Parameter transferability of a distributed hydrological model to droughts

Abstract. Hydrological models often have issues in simulating streamflow (Q) during droughts, because of hard-to-capture feedback mechanisms across precipitation deficit, actual evapotranspiration (ET), and terrestrial water storage anomalies (TWSA). To gain more insights into these performance drops and move toward more robust hydrological models in the anthropogenic era, we evaluated Q, ET, and TWSA simulations during droughts of different severity and their sensitivity to the climatic conditions of the calibration period. We used the distributed hydrological model Continuum over the heavily human-affected Po river basin (northern Italy, period 2010–2022) and independent ground- and remote sensing-based datasets of Q, ET, and TWSA as benchmarks. Across the 38 study sub-catchments, Continuum simulated Q comparably well during wet years (2014 and 2020) and moderate droughts (2012 and 2017) with mean KGE = 0.59±0.32 during wet years and = 0.55±0.25 during moderate droughts. The model simulated well Q for the outlet section of the basin also for the severe 2022 drought (KGE = 0.82). However, performances for 2022 declined across the other sub-catchments (mean KGE = 0.18±0.69, meaning the model still preserved some skill over a climatological mean).
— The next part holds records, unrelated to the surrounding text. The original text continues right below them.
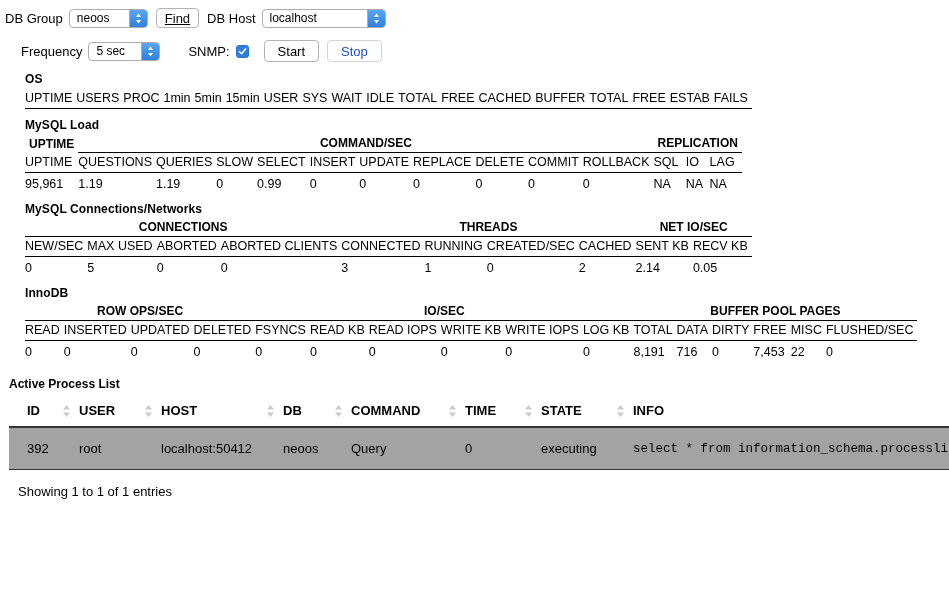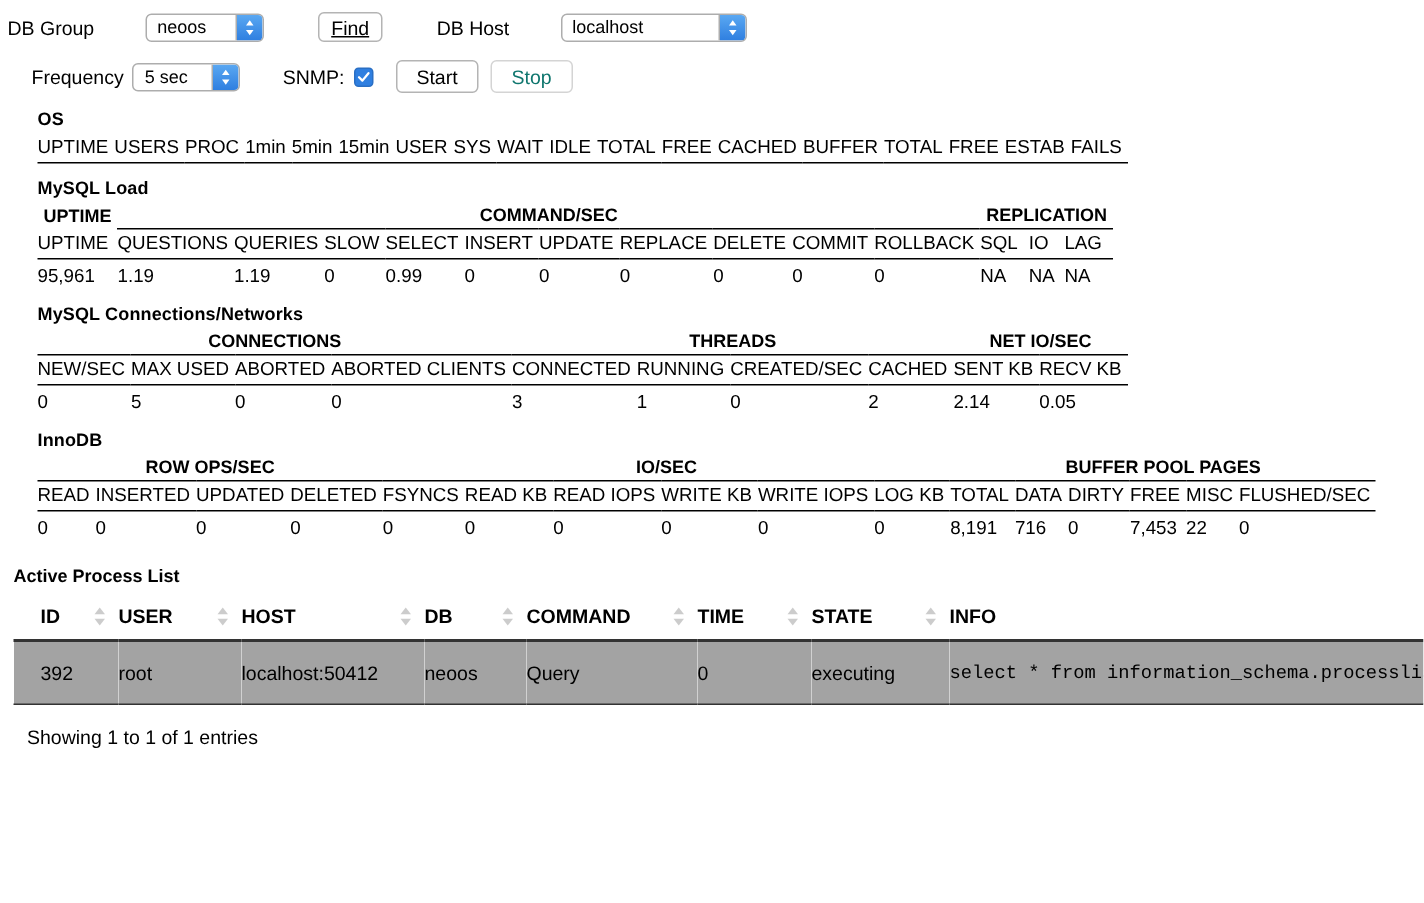--- a/index.html
+++ b/index.html
@@ -25,7 +25,7 @@
     height: 28px;
     white-space: nowrap;
   }
-  .controls-row-1 { padding-left: 5px; padding-top: 4px; gap: 28px; }
+  .controls-row-1 { padding-left: 5px; padding-top: 4px; }
   .controls-row-2 { padding-left: 21px; padding-top: 5px; }
 
   .ctl-label {

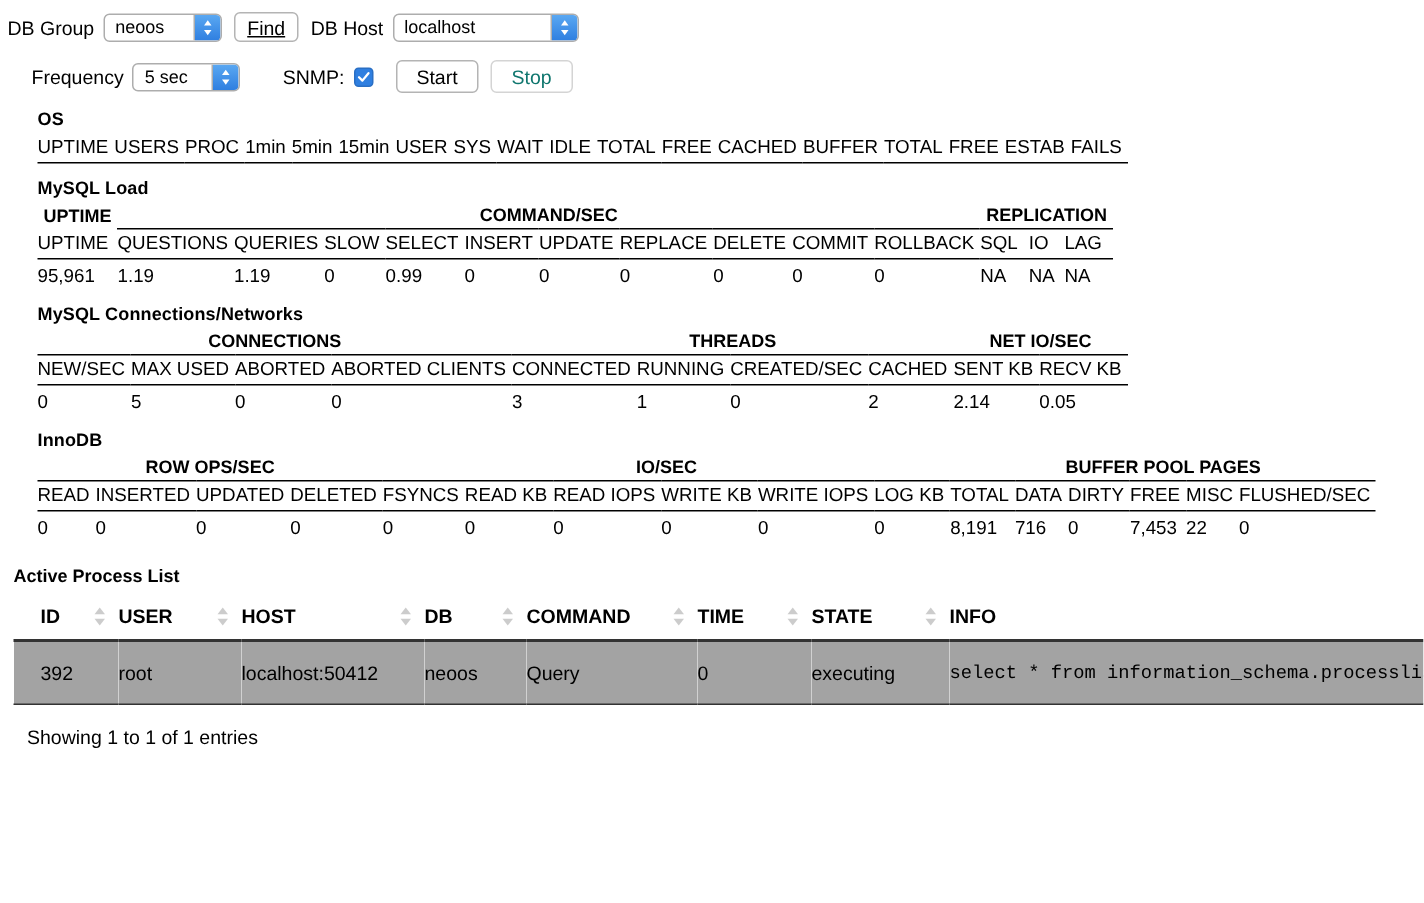--- a/index.html
+++ b/index.html
@@ -86,7 +86,7 @@
     box-sizing: border-box;
     margin-right: 8px;
   }
-  .btn.disabled { color: #0f766e; border-color: #d4d4d4; }
+  .btn.disabled { color: #1d4ed8; border-color: #d4d4d4; }
   .btn-start { height: 22px; padding: 0 13px; margin-left: 13px; }
   .btn-stop  { height: 22px; padding: 0 13px; }
   .btn-find  { height: 20px; padding: 0 8px; text-decoration: underline; }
The model properly represented seasonality of Q, ET, and TWSA over the basin, as well as a declining trend in TWSA. We explained the performance drops in 2022 with an increased uncertainty in ET anomalies, in particular in human-affected croplands. Calibrating during a moderate drought (2017) did not improve model performances during the severe 2022 drought (mean KGE = 0.18±0.63), pointing to the fairly unique conditions of this period in terms of hydrological processes and human interference on the hydrological cycle. By highlighting increased uncertainty of hydrological models specifically during severe droughts which are expected to increase in frequency, these findings provide relevant guidelines for assessments of model robustness in a changing climate and so for informing water management, disaster risk reduction, and climate change adaptation strategies.